Speaker Profile: Claude Desplan


Dr. Desplan started his training at École Normale Supérieure in Saint-Cloud, France where he achieved ‘agregation’ in 1975.  He did his Ph.D. at INSERM, Paris with Drs. Moukhtar and Thomasset on calcium regulation before joining Pat O’Farrell’s lab at UCSF. This is where he initiated his studies of the homeodomain and demonstrated that this conserved signature of many developmental genes was a DNA binding motif.


In 1987, he joined the Faculty of Rockefeller University and was also appointed Howard Hughes investigator. He pursued structural studies of the homeodomain and began his work on the evolution of axis formation in insects. In 1997, he embarked into the investigation of color vision in Drosophila, which occupies most of his current research activities.

He moved to become Professor at New York University in 1999.

His team has described the molecular mechanisms of patterning underlying color vision in the fly retina.

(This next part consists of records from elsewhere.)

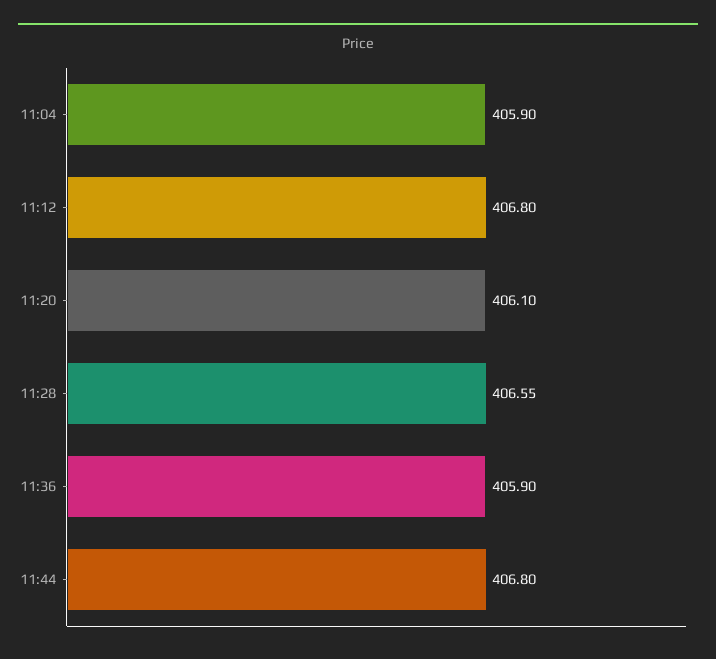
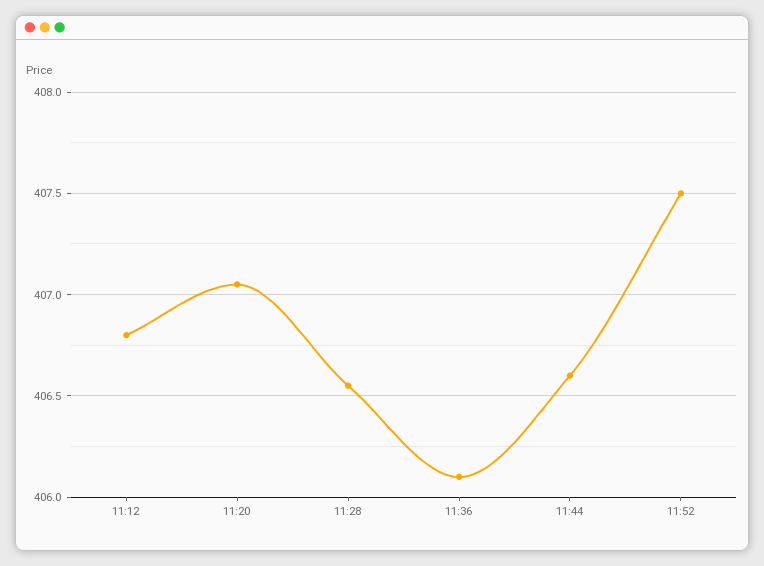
11:04: 405.9 -> none
11:20: 406.1 -> 407.05
11:36: 405.9 -> 406.1
11:44: 406.8 -> 406.6
11:52: none -> 407.5

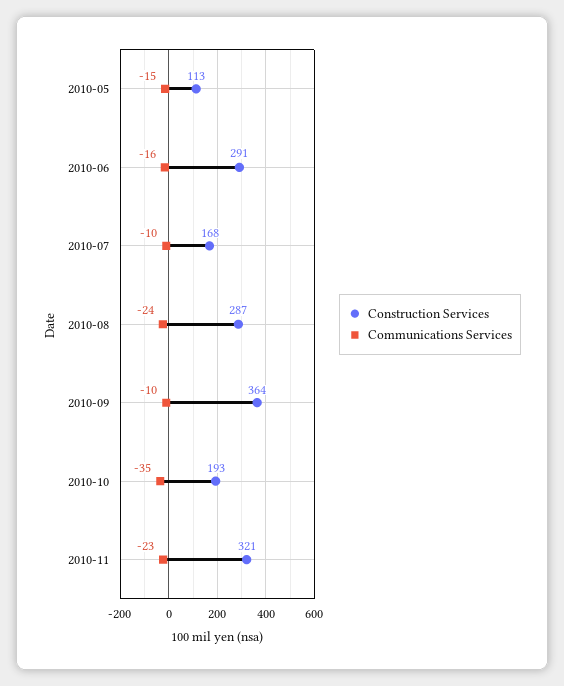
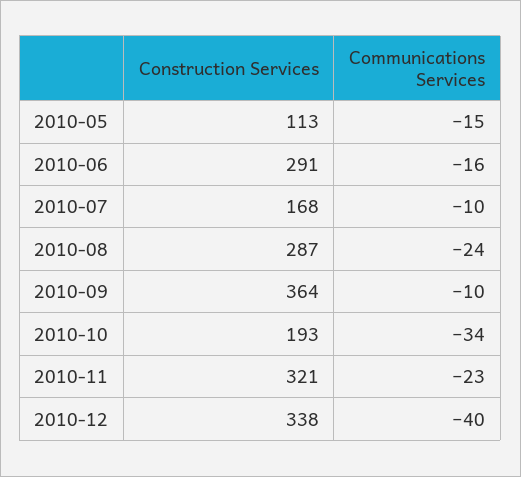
Communications Services, 2010-10: -35 -> -34
Construction Services, 2010-12: none -> 338
Communications Services, 2010-12: none -> -40

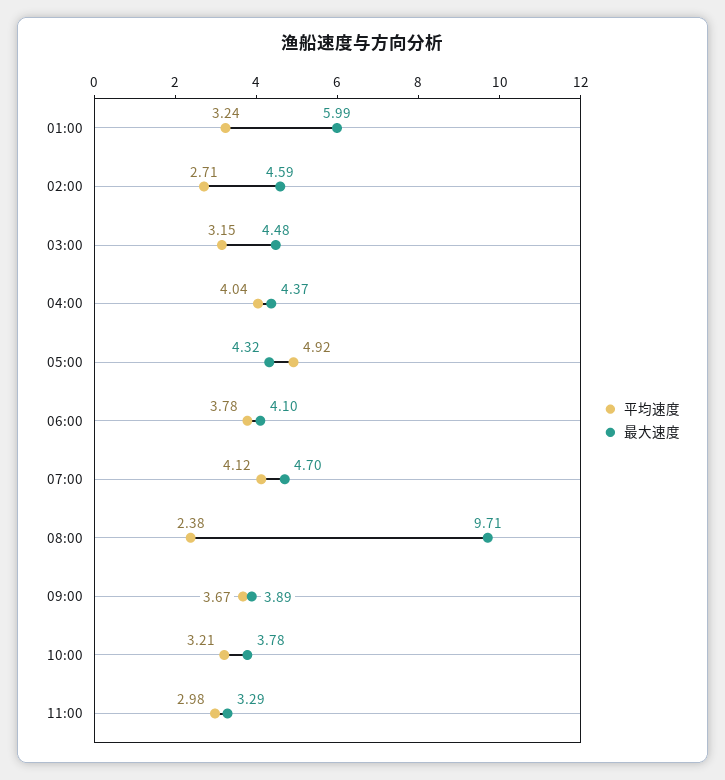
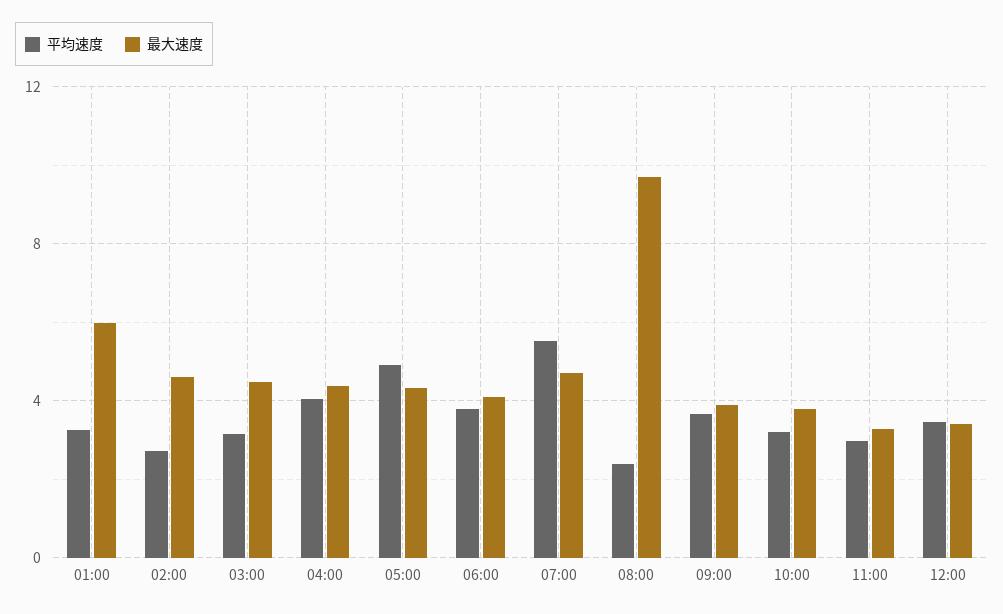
平均速度, 07:00: 4.12 -> 5.5
平均速度, 12:00: none -> 3.5
最大速度, 12:00: none -> 3.5

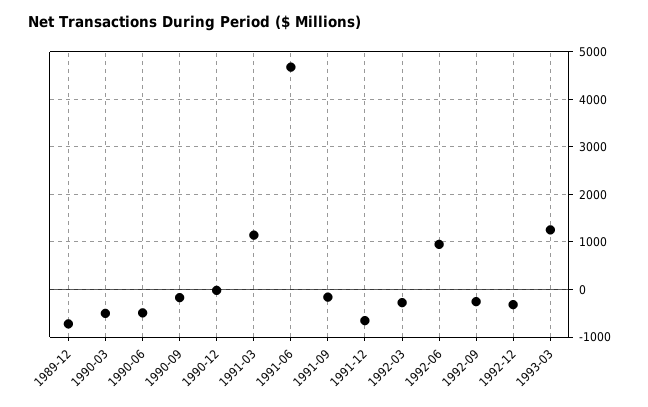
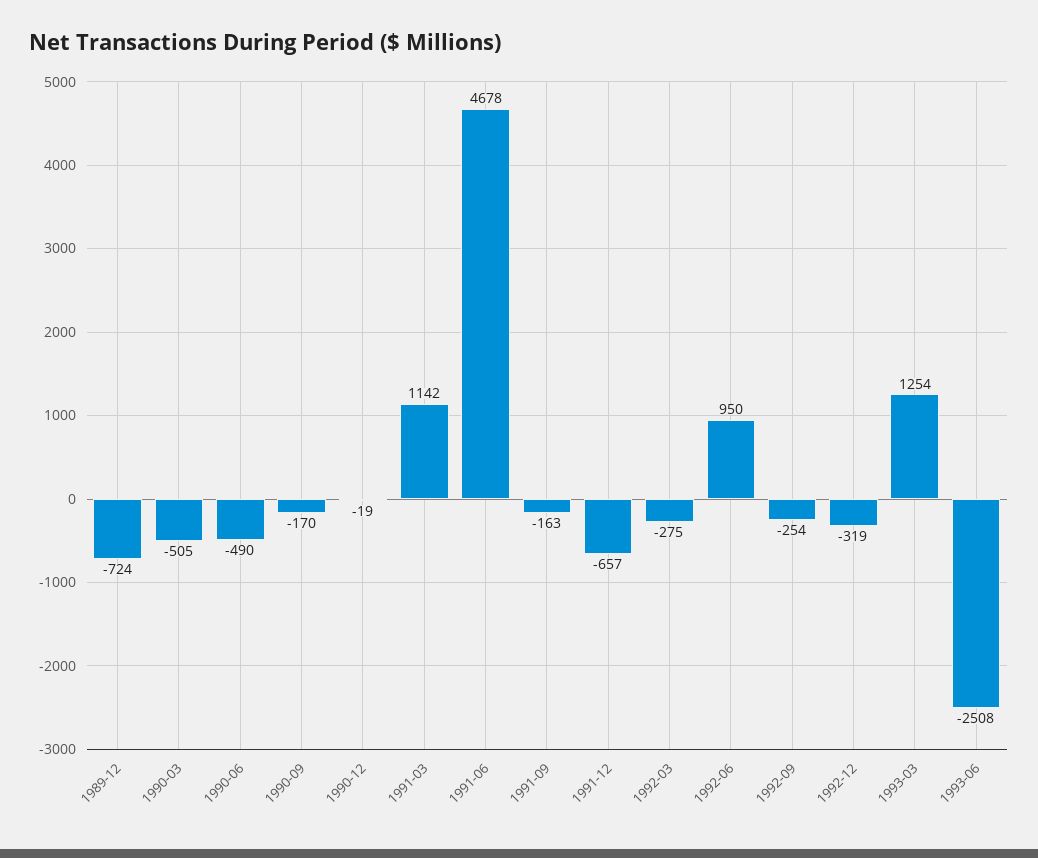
1993-06: none -> -2508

He is now studying the processing of color vision by investigating the functional anatomy of the medulla portion of the optic lobe.

His lab has also developed the wasp Nasonia as a model system for comparing early developmental events in the embryo (Evo-Devo). He has contributed extensively to the understanding of how insect embryos pattern their antero-posterior axis; insect embryos use many of the same genes that are function in Drosophila but with significant differences in the network, in particular mRNA localization.